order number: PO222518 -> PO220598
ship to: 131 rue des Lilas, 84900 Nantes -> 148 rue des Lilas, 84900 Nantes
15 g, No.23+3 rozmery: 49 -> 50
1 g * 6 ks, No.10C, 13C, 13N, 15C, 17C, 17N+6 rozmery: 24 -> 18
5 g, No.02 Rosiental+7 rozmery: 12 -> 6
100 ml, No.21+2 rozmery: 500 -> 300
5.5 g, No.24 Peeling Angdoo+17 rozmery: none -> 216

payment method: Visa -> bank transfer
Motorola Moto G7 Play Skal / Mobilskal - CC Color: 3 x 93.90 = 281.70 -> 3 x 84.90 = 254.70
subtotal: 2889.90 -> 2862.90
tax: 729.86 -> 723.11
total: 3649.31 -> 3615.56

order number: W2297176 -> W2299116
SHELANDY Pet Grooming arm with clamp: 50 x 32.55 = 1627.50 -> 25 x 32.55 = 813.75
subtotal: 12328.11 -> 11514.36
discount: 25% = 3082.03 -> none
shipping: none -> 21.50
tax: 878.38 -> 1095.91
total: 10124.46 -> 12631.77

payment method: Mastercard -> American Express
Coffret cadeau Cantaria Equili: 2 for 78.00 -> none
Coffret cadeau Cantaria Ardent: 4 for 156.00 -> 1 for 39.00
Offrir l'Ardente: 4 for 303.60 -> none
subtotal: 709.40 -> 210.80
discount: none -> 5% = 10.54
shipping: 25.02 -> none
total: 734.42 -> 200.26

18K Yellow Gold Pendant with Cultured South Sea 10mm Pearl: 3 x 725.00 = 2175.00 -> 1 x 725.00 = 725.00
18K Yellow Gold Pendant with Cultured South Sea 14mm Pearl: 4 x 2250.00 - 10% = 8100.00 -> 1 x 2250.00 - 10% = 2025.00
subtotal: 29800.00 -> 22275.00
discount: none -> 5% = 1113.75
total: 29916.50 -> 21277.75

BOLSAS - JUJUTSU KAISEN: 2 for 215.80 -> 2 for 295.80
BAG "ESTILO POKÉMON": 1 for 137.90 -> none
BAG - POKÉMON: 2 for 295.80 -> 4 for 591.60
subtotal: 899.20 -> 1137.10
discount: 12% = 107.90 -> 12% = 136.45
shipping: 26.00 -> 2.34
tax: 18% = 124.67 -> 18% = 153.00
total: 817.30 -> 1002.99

——

▶ TASK STATEMENT: Retype the records above exactly, from their first line through the line that contains "5 g, No.02 Rosiental+7 rozmery: 12 -> 6", and stop there.

▶ EXERCISE ANSWER:
order number: PO222518 -> PO220598
ship to: 131 rue des Lilas, 84900 Nantes -> 148 rue des Lilas, 84900 Nantes
15 g, No.23+3 rozmery: 49 -> 50
1 g * 6 ks, No.10C, 13C, 13N, 15C, 17C, 17N+6 rozmery: 24 -> 18
5 g, No.02 Rosiental+7 rozmery: 12 -> 6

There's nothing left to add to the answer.